This movie looks like a Cinderella story. Then he develops class consciousness

by time news

Paul Glico was a prolific American author, who wrote dozens of books. The most famous of them is probably “Adventure in Poseidon” from 1969 which was adapted into a disaster film in 1972, and again in 2005. But rather an earlier and more modest book of his about the fact of cleaning England, received many more adaptations. “Flowers for Mrs. Harris” published in 1958 was adapted for television already that year. In the following years, it was used as a basis for a German film, and a TV movie starring Angela Lansbury and Diana Rigg, and in 2016 it was even adapted for a stage musical. Now a new adaptation is coming to the cinema, and it’s so cute and graceful that it’s easy to understand why people return again and again to this playful tale.

“Mrs. Harris Goes to Paris” belongs to the tradition of lovable British comedies, often periodicals, about working-class people who briefly infiltrate the strongholds of the upper class, without breaking down walls.
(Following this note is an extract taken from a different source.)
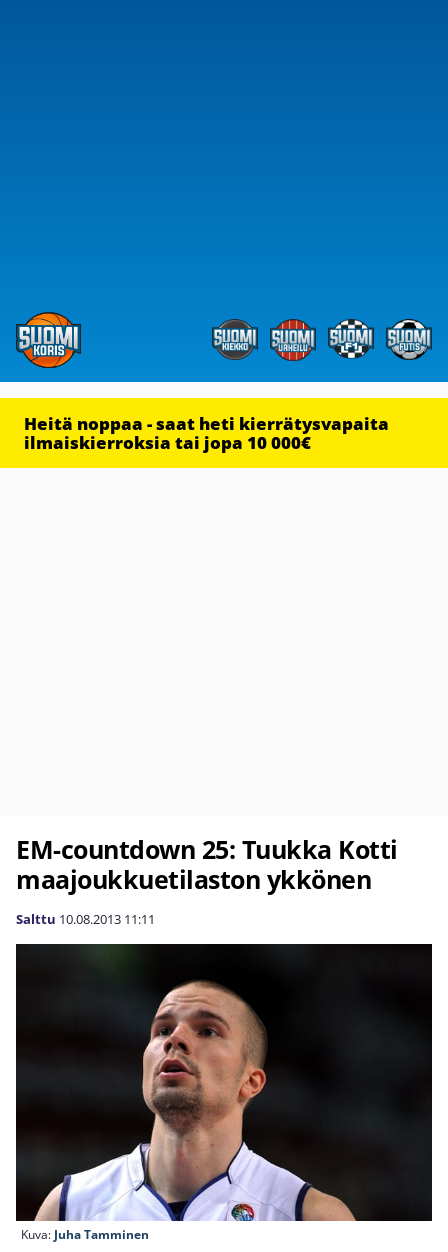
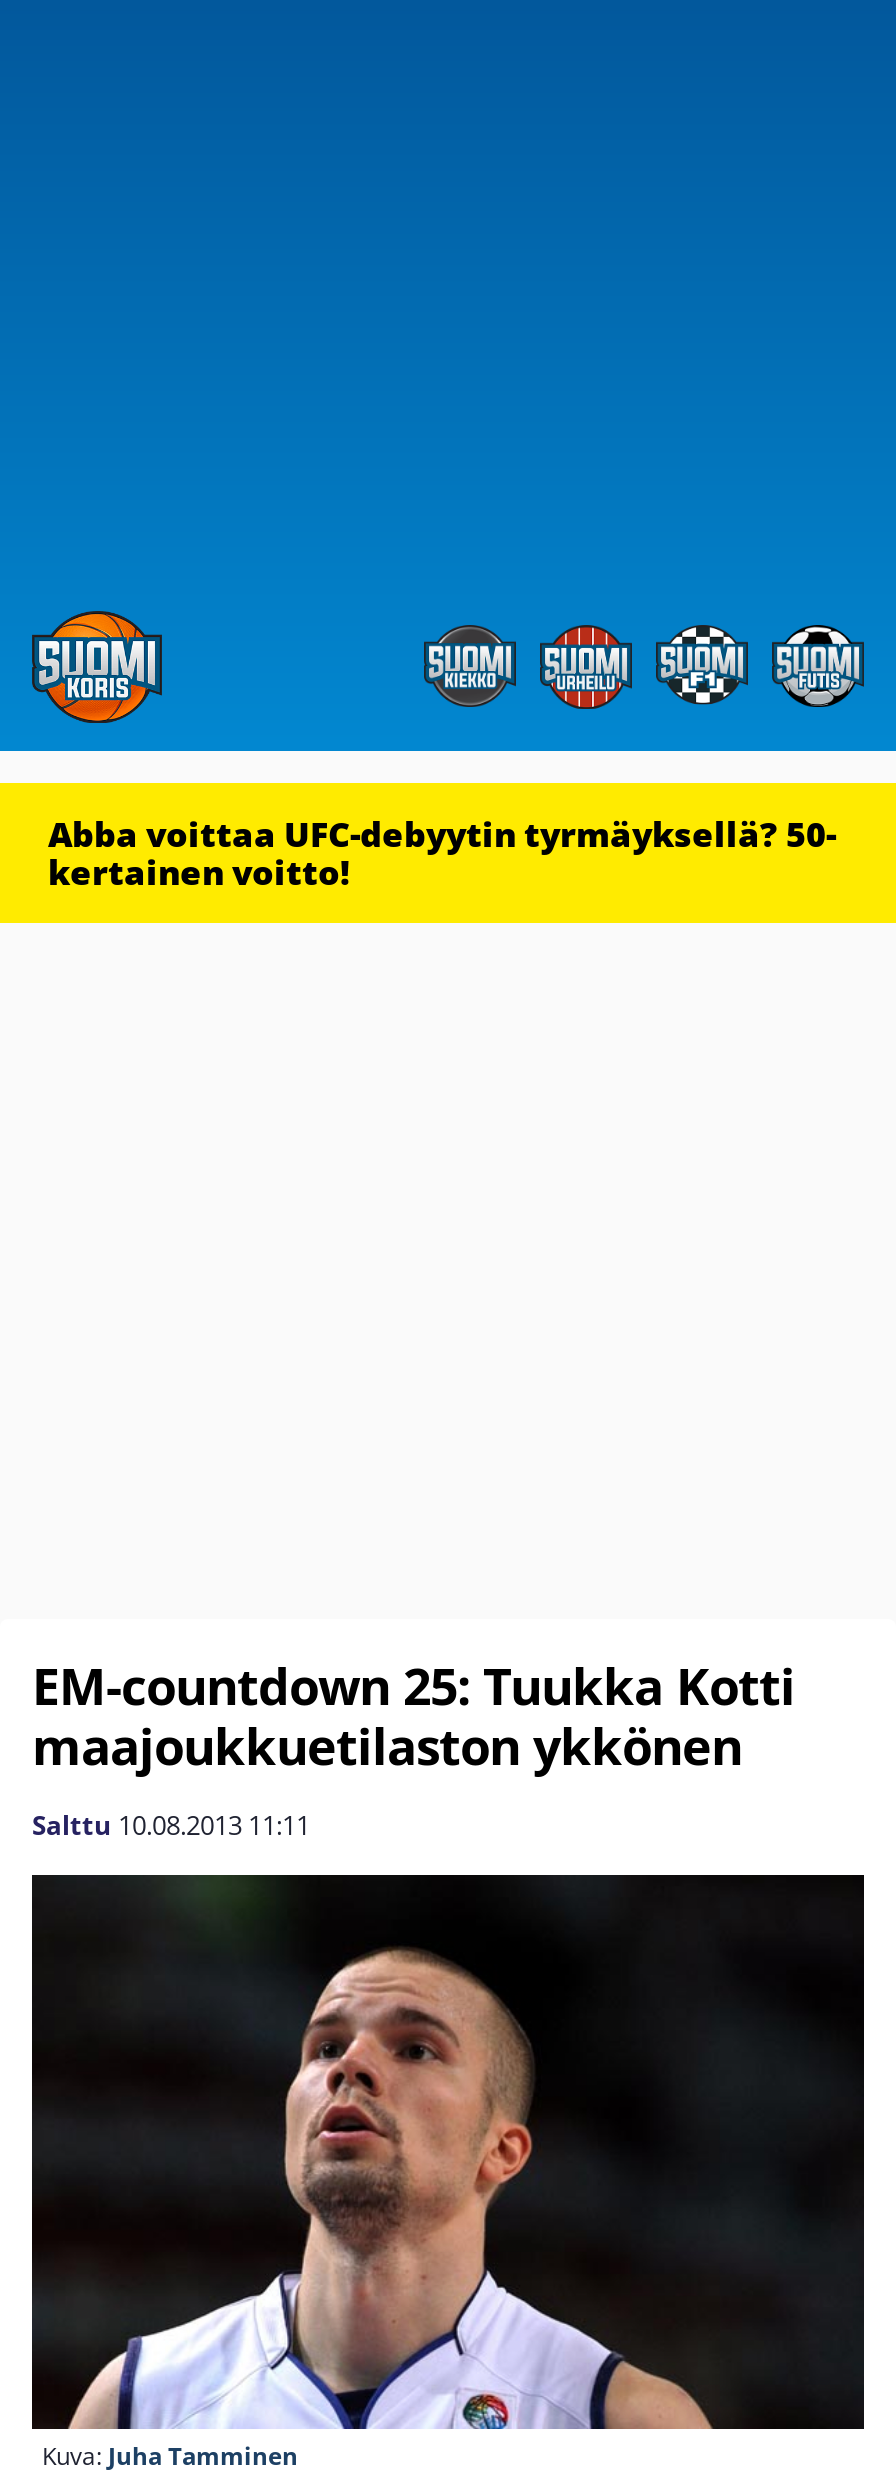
- Heitä noppaa - saat heti kierrätysvapaita
- ilmaiskierroksia tai jopa 10 000€
+ Abba voittaa UFC-debyytin tyrmäyksellä? 50-
+ kertainen voitto!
Such, for example, is “the duke” – about the unemployed man who stole the portrait of the Duke of Wellington from the National Gallery in London – which has now appeared on television screens in Israel (yes, Cellcom, HOT). Ida Harris (Leslie Manville) is a sixty-year-old cleaner and war widow, living in Battersea, South London in 1957. One day Her eyes fall on a haute couture dress by Christian Dior, which her employer (who doesn’t pay her what she deserves) bought for her daughter’s wedding. Ida, a skilled seamstress herself, develops a passion for a Dior dress, and decides to save £500 to go to Paris and get one for herself, despite It is not clear what occasions she will have to wear it. In other words, Ida is both Cinderella (as her best friend playfully calls him) who works hard and dreams of going to the ball, and also the good fairy who takes care of the dress.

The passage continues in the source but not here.